Setelah tragedi wamena yang sangat menyayat hati, banyak orang yang merasa geram, marah, sedih, dendam sampai dengan simpati.
Saya temasuk orang yang mempunyai perhatian terhadap masalah papua, secara kebetulan, karena saya pernah disana selama 10 tahun.
Memperhatikan fenomena di papua kadang sulit bagi saya untuk memahami. Tumpang tindih persoalan seolah begitu sulit untuk diambil benang merahnya, apalagi mencoba untuk mengurai.
Self defence mechanism otomatis bekerja jika mendengarkan komplain dan tuduhan rakyat papua kepada Indonesia.

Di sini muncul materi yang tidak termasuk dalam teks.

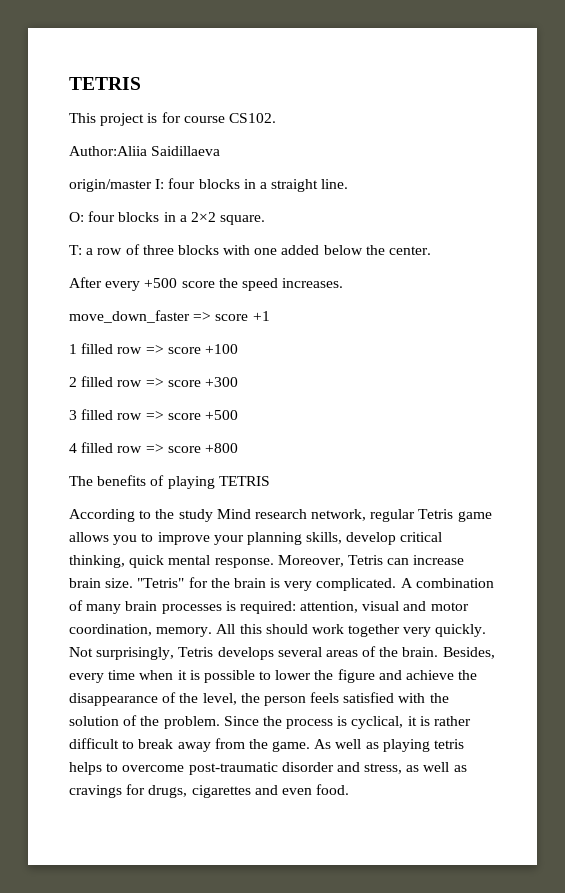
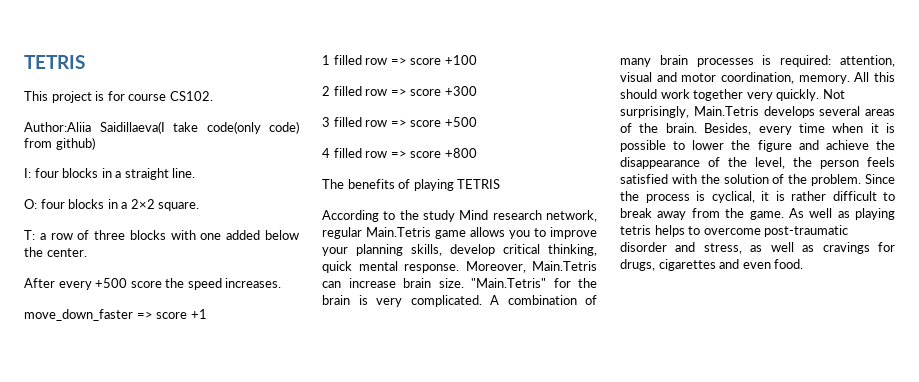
- Author:Aliia Saidillaeva
- origin/master I: four blocks in a straight line.
+ Author:Aliia Saidillaeva(I take code(only code) from github)
+ I: four blocks in a straight line.
- According to the study Mind research network, regular Tetris game allows you to improve your planning skills, develop critical thinking, quick mental response.
+ According to the study Mind research network, regular Main.Tetris game allows you to improve your planning skills, develop critical thinking, quick mental response.
- Moreover, Tetris can increase brain size.
+ Moreover, Main.Tetris can increase brain size.
- "Tetris" for the brain is very complicated.
+ "Main.Tetris" for the brain is very complicated.
- Not surprisingly, Tetris develops several areas of the brain.
+ Not surprisingly, Main.Tetris develops several areas of the brain.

Ya, simply karena tuduhan itu tak berdasar atau terlalu melebih-lebihkan.
Tuduhan seperti "Indonesia seenaknya mengambil tanah adat papua tanpa berkonsultasi kepada orang papua", "pendatang memotong sagu dan hutan dan menggantinya menjadi padi", "sagu habis karena pendatang" dan seterusnya langsung menghidupkan radar pertahanan diri untuk melawan.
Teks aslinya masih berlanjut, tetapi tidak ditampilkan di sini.